» What is required: Across the listing, how many lines contain "indent"? The reply is the number alone.

· · · ·

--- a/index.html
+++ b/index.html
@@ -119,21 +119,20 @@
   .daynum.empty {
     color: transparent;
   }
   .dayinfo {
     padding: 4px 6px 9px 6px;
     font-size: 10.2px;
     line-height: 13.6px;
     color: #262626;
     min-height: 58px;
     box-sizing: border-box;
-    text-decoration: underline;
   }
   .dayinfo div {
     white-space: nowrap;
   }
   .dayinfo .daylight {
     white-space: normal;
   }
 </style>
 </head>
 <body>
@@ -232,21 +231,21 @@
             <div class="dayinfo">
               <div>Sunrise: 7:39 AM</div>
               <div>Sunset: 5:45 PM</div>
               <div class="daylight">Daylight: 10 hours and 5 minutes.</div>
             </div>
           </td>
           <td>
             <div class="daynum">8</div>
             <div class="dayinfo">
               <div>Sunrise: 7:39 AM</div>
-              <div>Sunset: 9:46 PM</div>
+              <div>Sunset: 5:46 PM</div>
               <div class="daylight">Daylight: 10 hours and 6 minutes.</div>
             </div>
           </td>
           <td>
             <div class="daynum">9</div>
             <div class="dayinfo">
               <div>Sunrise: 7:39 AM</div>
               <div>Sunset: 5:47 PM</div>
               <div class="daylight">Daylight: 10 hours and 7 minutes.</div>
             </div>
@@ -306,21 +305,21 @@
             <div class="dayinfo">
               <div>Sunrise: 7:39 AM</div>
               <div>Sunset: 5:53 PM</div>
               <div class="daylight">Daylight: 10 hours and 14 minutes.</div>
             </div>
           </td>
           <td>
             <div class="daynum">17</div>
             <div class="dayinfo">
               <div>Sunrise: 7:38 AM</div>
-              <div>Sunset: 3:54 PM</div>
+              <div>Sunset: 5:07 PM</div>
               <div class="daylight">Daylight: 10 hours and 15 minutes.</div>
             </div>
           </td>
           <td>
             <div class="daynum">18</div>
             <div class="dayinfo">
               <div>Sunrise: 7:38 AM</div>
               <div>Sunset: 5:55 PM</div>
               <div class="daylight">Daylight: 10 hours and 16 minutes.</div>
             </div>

· · · ·

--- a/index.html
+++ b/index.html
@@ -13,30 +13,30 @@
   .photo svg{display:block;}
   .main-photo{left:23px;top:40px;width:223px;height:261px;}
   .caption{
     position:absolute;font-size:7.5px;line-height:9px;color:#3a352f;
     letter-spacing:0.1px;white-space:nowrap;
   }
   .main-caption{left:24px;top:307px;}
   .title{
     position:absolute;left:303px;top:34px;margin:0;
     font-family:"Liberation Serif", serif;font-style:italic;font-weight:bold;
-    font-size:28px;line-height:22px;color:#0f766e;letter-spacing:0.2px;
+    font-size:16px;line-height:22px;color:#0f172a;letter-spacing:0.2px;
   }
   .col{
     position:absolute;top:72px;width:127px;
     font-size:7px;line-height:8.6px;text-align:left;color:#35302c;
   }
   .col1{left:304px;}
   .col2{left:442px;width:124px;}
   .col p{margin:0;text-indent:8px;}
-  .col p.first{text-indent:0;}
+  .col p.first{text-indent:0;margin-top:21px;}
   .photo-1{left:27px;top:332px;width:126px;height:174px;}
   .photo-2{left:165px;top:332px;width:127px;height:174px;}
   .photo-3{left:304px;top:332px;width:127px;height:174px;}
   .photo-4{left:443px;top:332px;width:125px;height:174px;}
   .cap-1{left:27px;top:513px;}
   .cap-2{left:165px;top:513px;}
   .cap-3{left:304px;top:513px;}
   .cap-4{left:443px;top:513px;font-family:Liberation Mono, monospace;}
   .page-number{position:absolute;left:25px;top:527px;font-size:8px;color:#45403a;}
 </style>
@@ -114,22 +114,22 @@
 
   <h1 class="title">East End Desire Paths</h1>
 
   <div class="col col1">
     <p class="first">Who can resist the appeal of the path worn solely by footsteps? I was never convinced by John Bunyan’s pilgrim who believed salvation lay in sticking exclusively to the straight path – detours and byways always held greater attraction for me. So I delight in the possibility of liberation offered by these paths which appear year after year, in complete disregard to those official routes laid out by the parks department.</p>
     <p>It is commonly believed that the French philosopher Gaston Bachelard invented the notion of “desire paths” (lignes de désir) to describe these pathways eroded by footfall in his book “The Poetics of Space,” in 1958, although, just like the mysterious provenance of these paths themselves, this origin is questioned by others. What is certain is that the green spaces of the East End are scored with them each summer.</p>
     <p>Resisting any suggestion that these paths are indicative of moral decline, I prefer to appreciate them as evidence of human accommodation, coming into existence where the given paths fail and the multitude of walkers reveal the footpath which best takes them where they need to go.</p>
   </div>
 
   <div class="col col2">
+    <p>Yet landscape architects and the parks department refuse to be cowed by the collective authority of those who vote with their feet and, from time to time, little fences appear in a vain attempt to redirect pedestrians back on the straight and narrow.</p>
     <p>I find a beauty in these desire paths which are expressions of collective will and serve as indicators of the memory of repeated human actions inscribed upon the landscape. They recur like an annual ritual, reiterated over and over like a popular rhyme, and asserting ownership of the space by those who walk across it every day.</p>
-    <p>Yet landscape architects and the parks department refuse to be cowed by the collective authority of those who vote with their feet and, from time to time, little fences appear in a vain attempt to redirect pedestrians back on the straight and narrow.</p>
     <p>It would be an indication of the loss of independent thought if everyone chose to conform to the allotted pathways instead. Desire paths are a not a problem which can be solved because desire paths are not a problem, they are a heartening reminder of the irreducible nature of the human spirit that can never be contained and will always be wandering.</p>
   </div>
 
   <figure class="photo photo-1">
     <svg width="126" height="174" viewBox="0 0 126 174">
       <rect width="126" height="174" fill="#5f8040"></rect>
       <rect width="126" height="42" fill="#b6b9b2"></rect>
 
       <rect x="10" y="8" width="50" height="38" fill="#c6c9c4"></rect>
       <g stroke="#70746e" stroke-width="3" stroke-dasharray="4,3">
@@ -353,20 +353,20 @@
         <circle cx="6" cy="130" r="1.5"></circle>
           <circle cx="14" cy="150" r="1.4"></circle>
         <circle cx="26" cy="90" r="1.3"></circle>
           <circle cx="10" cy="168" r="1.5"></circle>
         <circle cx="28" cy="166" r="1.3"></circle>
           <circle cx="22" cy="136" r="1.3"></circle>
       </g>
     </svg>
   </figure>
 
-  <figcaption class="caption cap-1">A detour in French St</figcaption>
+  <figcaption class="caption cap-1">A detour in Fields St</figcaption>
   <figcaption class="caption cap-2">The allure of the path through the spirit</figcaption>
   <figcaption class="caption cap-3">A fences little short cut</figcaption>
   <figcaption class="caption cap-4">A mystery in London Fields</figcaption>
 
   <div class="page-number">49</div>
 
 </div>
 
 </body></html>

· · · ·

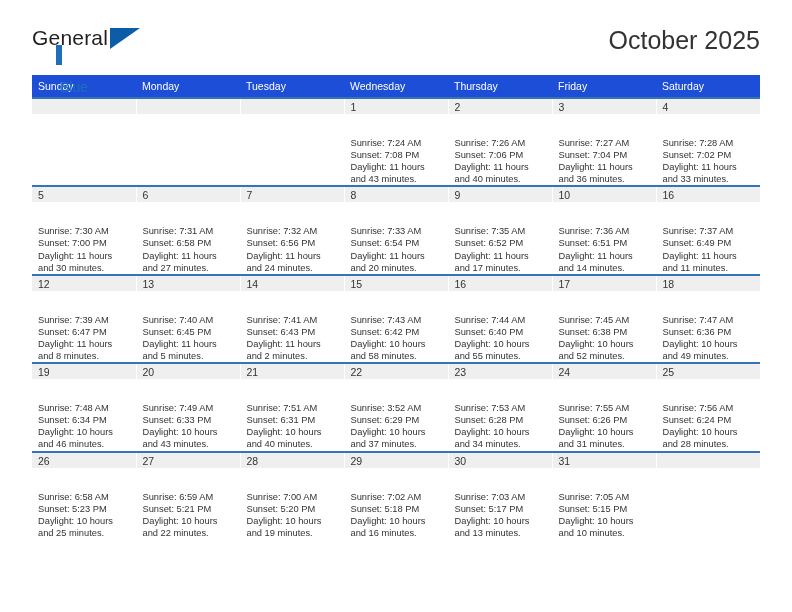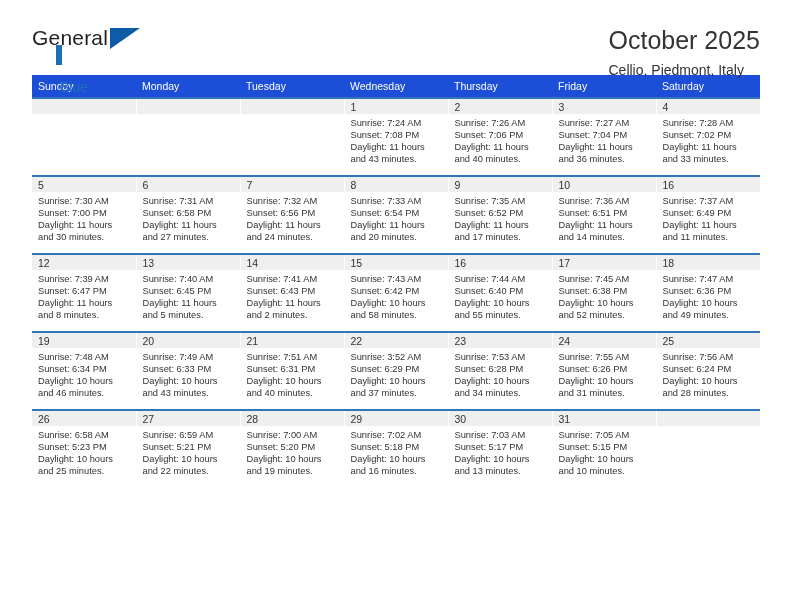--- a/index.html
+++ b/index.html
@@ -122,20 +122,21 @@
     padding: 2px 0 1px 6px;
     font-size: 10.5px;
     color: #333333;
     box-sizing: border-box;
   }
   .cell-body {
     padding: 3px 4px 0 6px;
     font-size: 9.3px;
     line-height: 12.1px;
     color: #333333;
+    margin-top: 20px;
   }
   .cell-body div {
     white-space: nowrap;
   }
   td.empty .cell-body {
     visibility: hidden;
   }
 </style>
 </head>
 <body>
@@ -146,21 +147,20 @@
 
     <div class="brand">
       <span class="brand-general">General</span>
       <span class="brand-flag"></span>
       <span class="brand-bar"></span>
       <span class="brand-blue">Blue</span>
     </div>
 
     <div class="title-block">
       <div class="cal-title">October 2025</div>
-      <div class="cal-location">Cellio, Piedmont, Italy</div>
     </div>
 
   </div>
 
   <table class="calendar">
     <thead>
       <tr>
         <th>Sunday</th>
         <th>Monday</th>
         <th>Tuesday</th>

· · · ·

» Task result: 3